- _PROVIDED DATA_
-=-=-
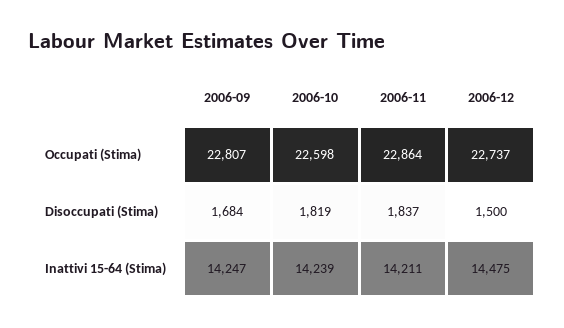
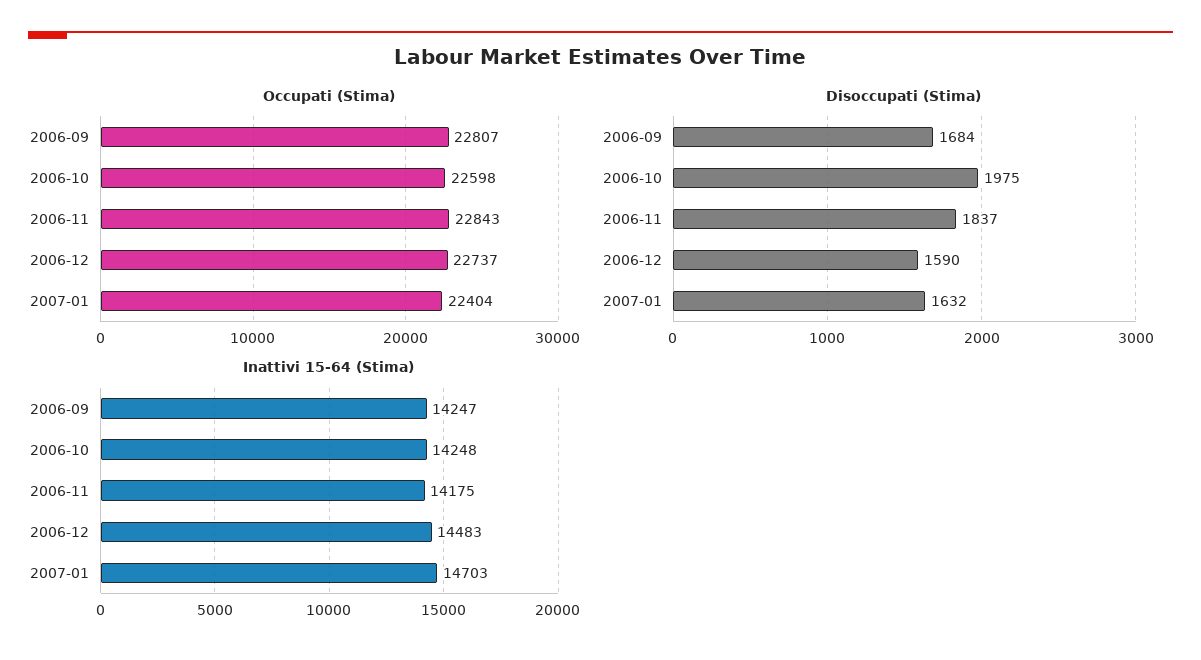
Occupati (Stima), 2006-11: 22864 -> 22843
Disoccupati (Stima), 2006-10: 1819 -> 1975
Disoccupati (Stima), 2006-12: 1500 -> 1590
Inattivi 15-64 (Stima), 2006-10: 14239 -> 14248
Inattivi 15-64 (Stima), 2006-11: 14211 -> 14175
Inattivi 15-64 (Stima), 2006-12: 14475 -> 14483
Occupati (Stima), 2007-01: none -> 22404
Disoccupati (Stima), 2007-01: none -> 1632
Inattivi 15-64 (Stima), 2007-01: none -> 14703

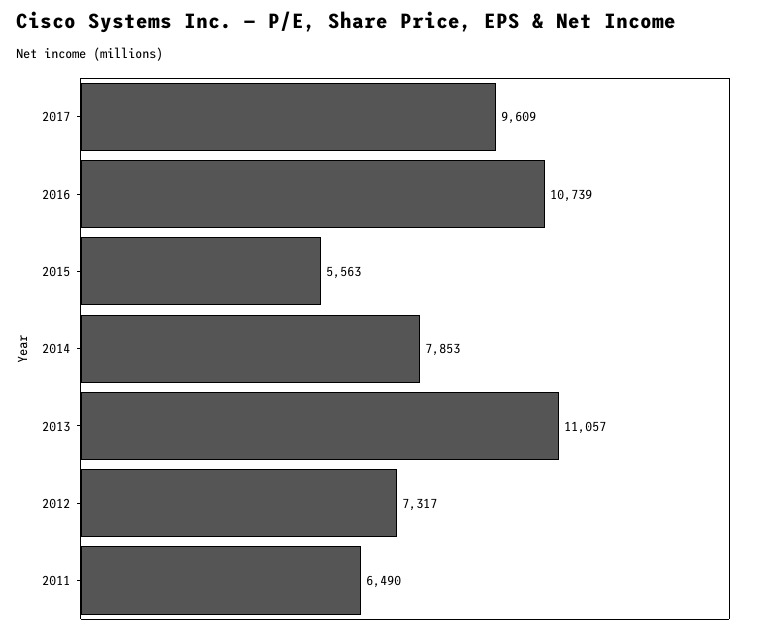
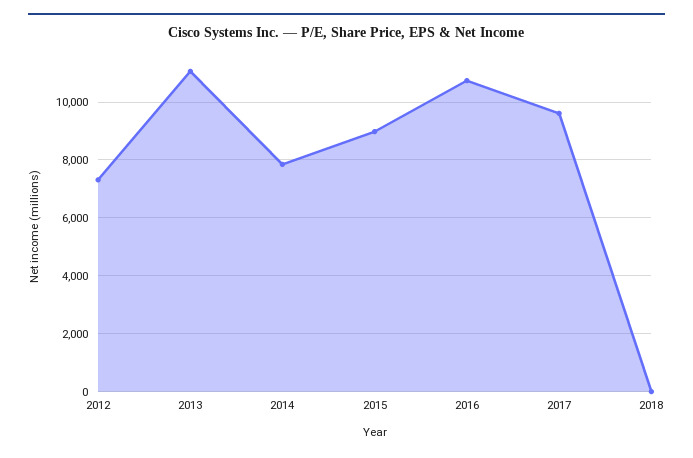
2015: 5563 -> 9000
2011: 6490 -> none
2018: none -> 0

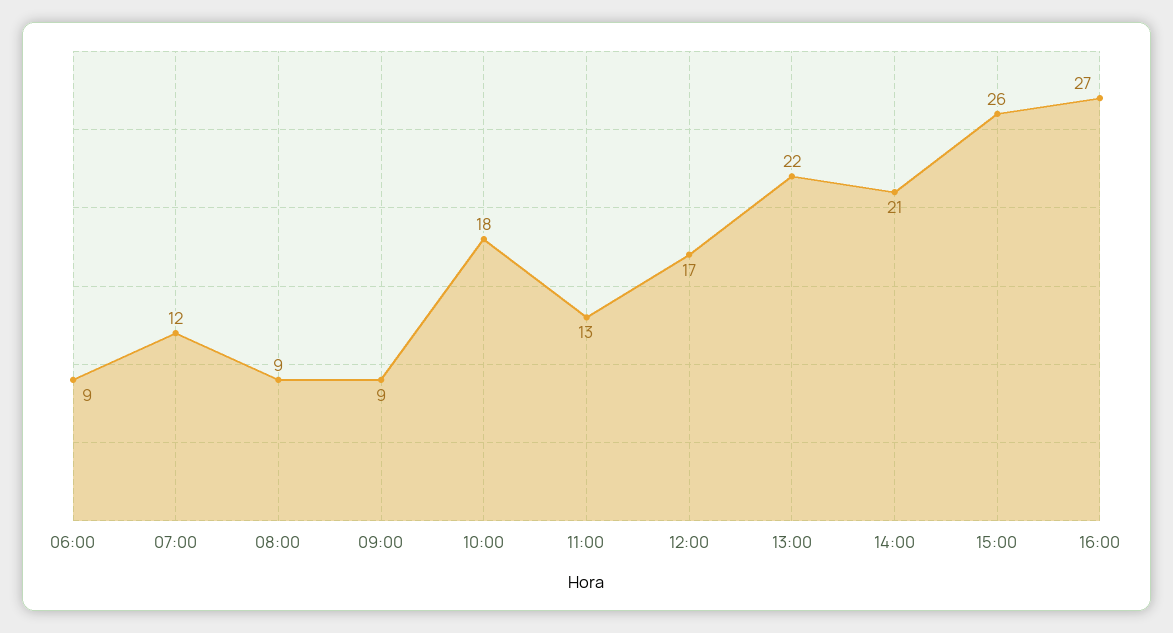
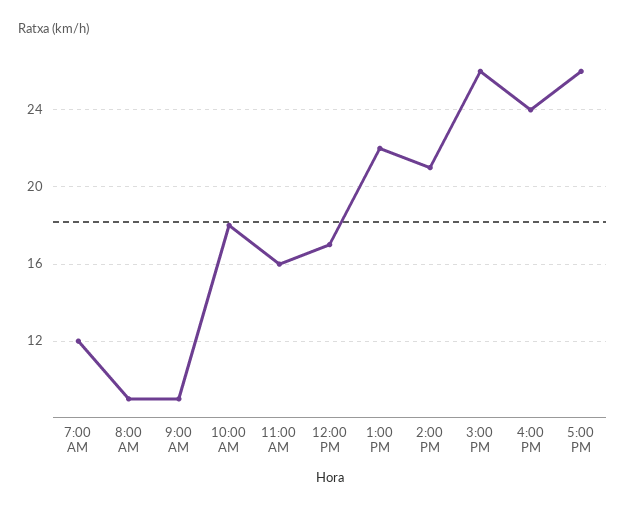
06:00: 9 -> none
11:00: 13 -> 16
16:00: 27 -> 24
5:00 PM: none -> 26

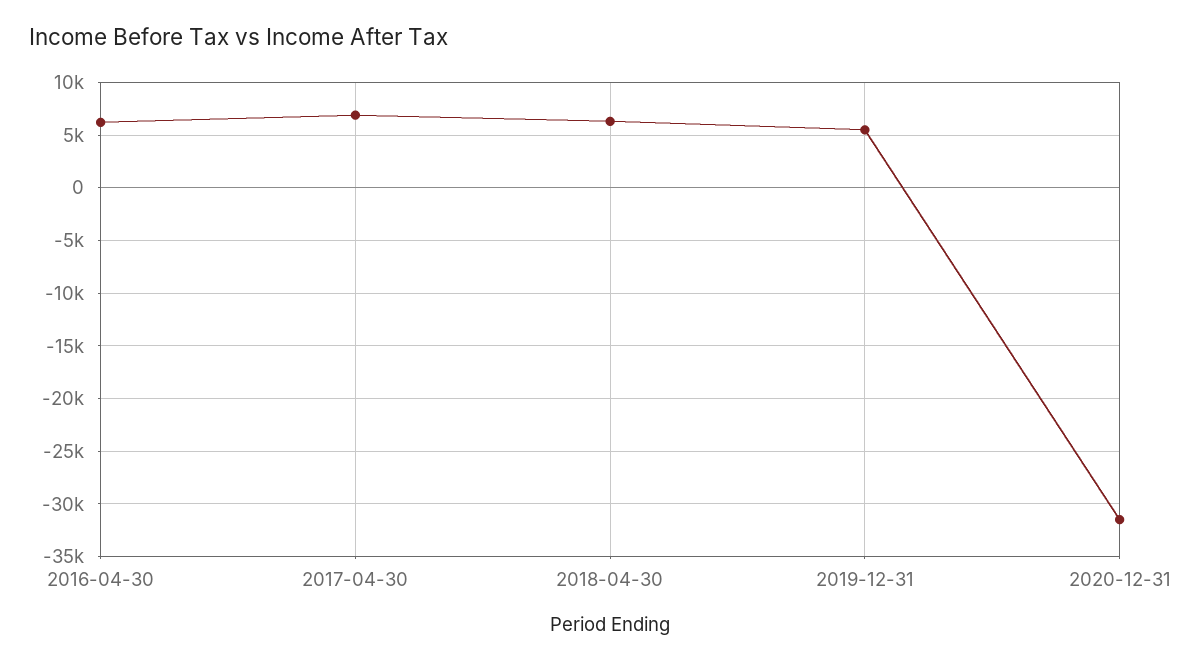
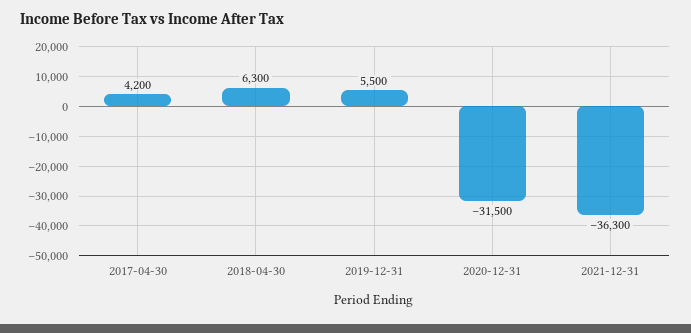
2016-04-30: 6000 -> none
2017-04-30: 7000 -> 4200
2021-12-31: none -> -36300

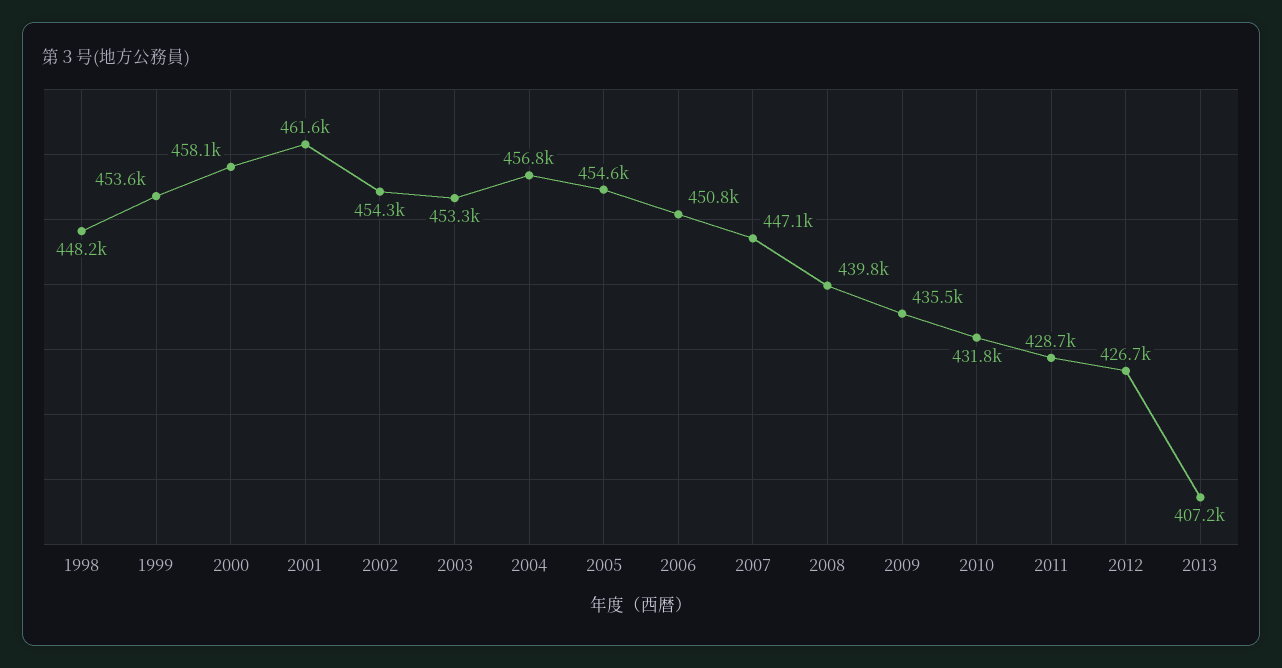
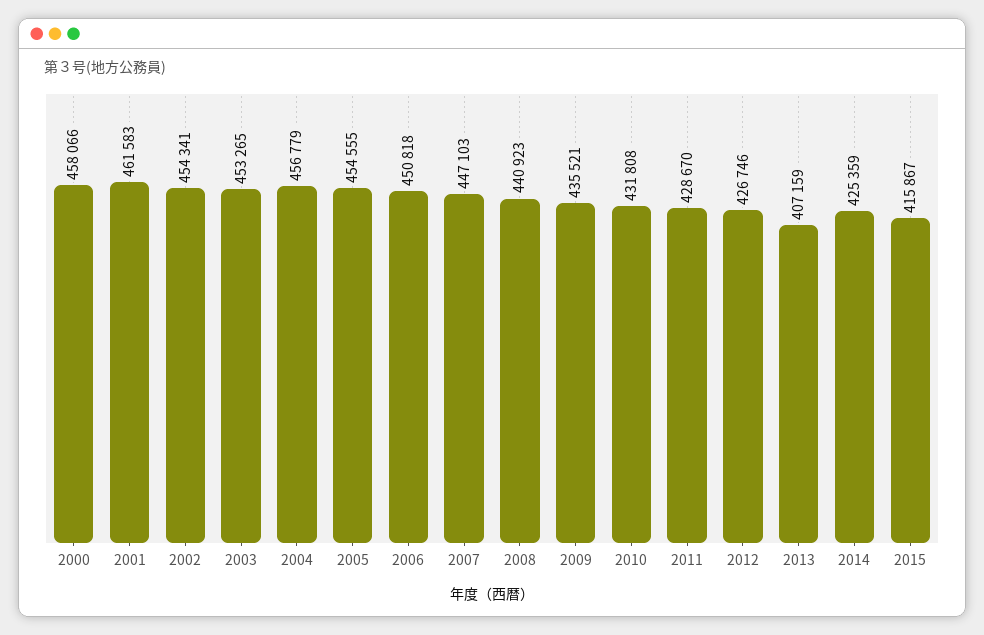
1998: 448200 -> none
1999: 453600 -> none
2008: 439800 -> 440923
2014: none -> 425359
2015: none -> 415867

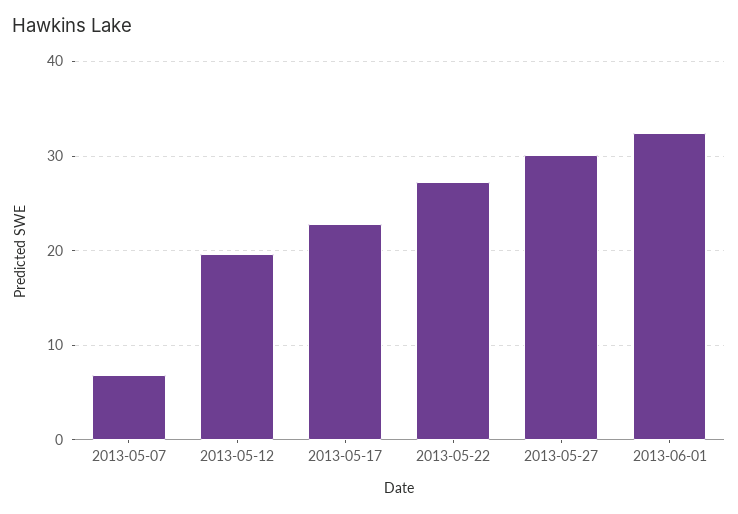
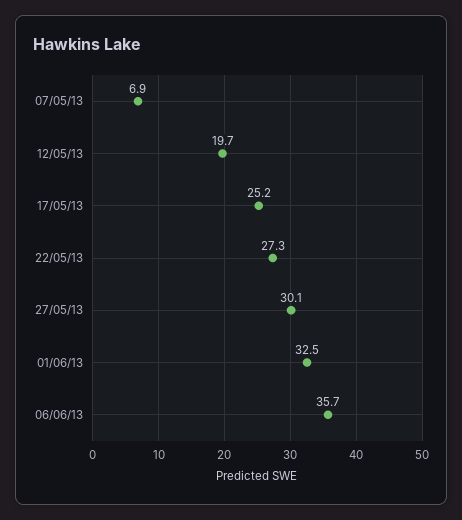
2013-05-17: 23 -> 25.2
06/06/13: none -> 35.7

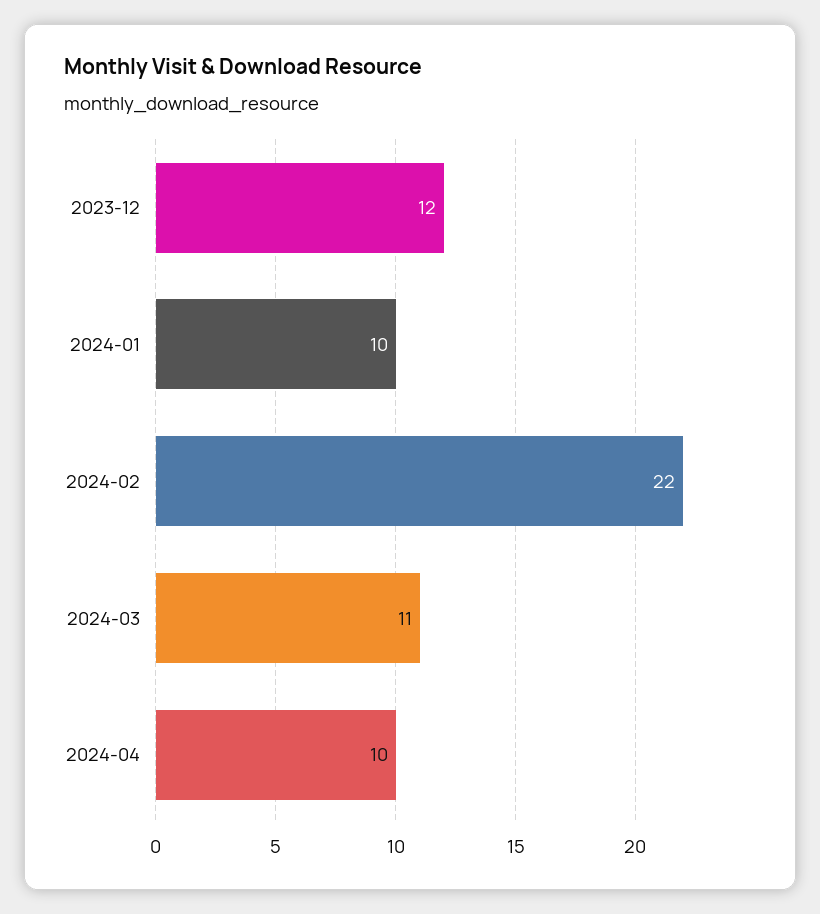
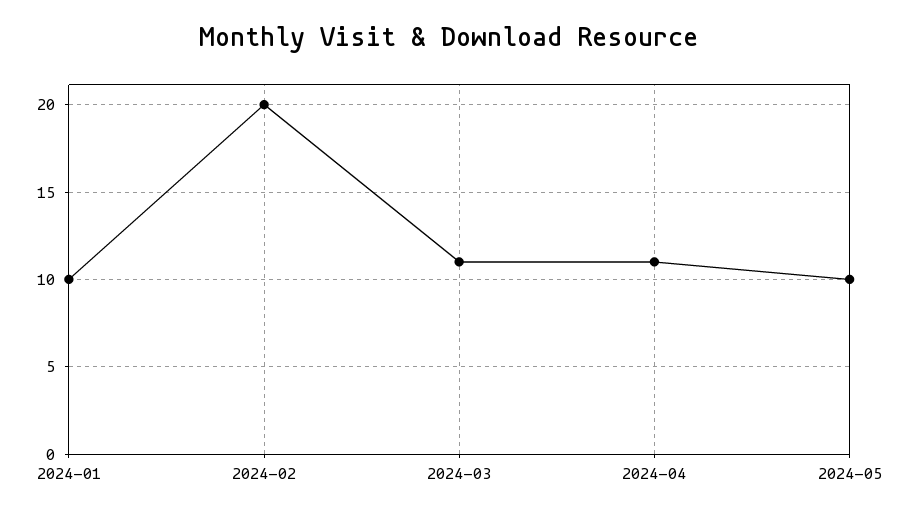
2023-12: 12 -> none
2024-02: 22 -> 20
2024-04: 10 -> 11
2024-05: none -> 10

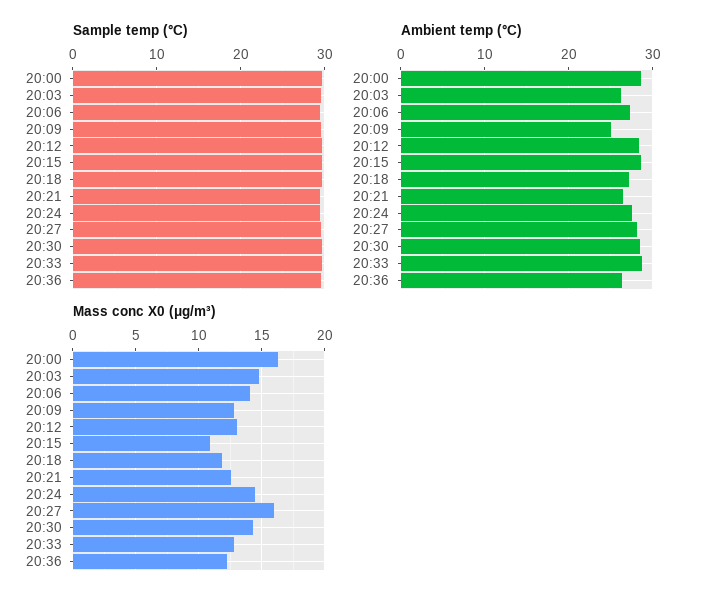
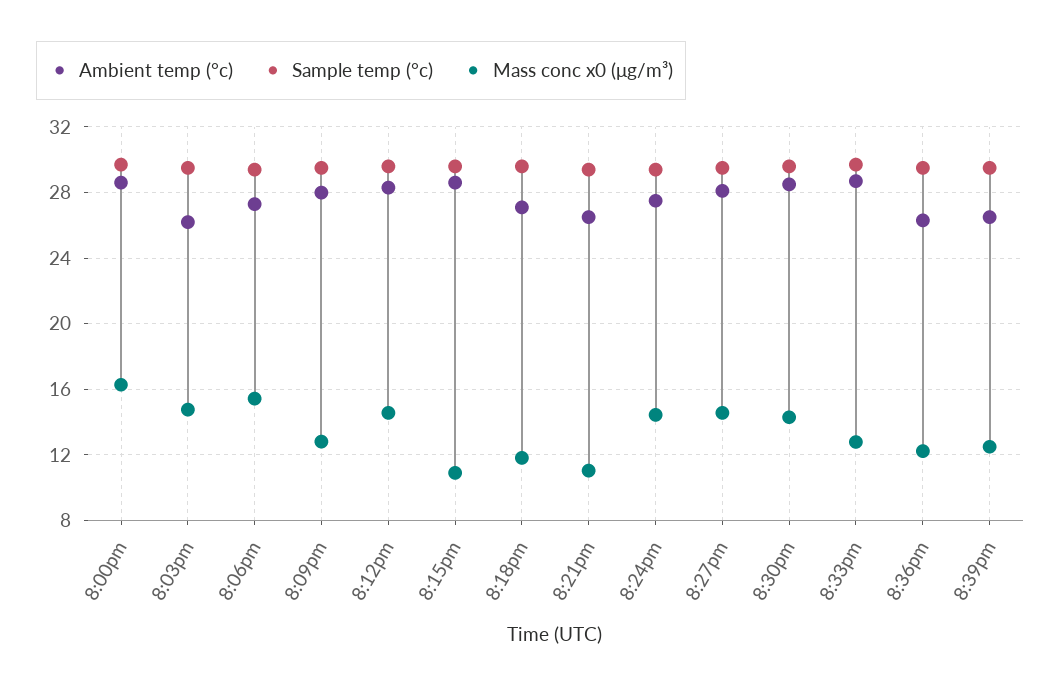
Ambient temp (°C), 20:09: 25 -> 28
Mass conc X0 (μg/m³), 20:06: 14 -> 15.5
Mass conc X0 (μg/m³), 20:12: 13 -> 14.5
Mass conc X0 (μg/m³), 20:21: 12.5 -> 11
Mass conc X0 (μg/m³), 20:27: 16 -> 14.5
Ambient temp (°C), 8:39pm: none -> 26.5
Sample temp (°C), 8:39pm: none -> 29.5
Mass conc X0 (μg/m³), 8:39pm: none -> 12.5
-=-=-
- _TASK DESCRIPTION_
Using the data above, print only the lines starting at the one with "Disoccupati (Stima), 2006-10: 1819 -> 1975" and ending at the one with "2021-12-31: none -> -36300", exactly as they stand, minus the pictures.

- _ANSWER TO THE PROBLEM_
Disoccupati (Stima), 2006-10: 1819 -> 1975
Disoccupati (Stima), 2006-12: 1500 -> 1590
Inattivi 15-64 (Stima), 2006-10: 14239 -> 14248
Inattivi 15-64 (Stima), 2006-11: 14211 -> 14175
Inattivi 15-64 (Stima), 2006-12: 14475 -> 14483
Occupati (Stima), 2007-01: none -> 22404
Disoccupati (Stima), 2007-01: none -> 1632
Inattivi 15-64 (Stima), 2007-01: none -> 14703

2015: 5563 -> 9000
2011: 6490 -> none
2018: none -> 0

06:00: 9 -> none
11:00: 13 -> 16
16:00: 27 -> 24
5:00 PM: none -> 26

2016-04-30: 6000 -> none
2017-04-30: 7000 -> 4200
2021-12-31: none -> -36300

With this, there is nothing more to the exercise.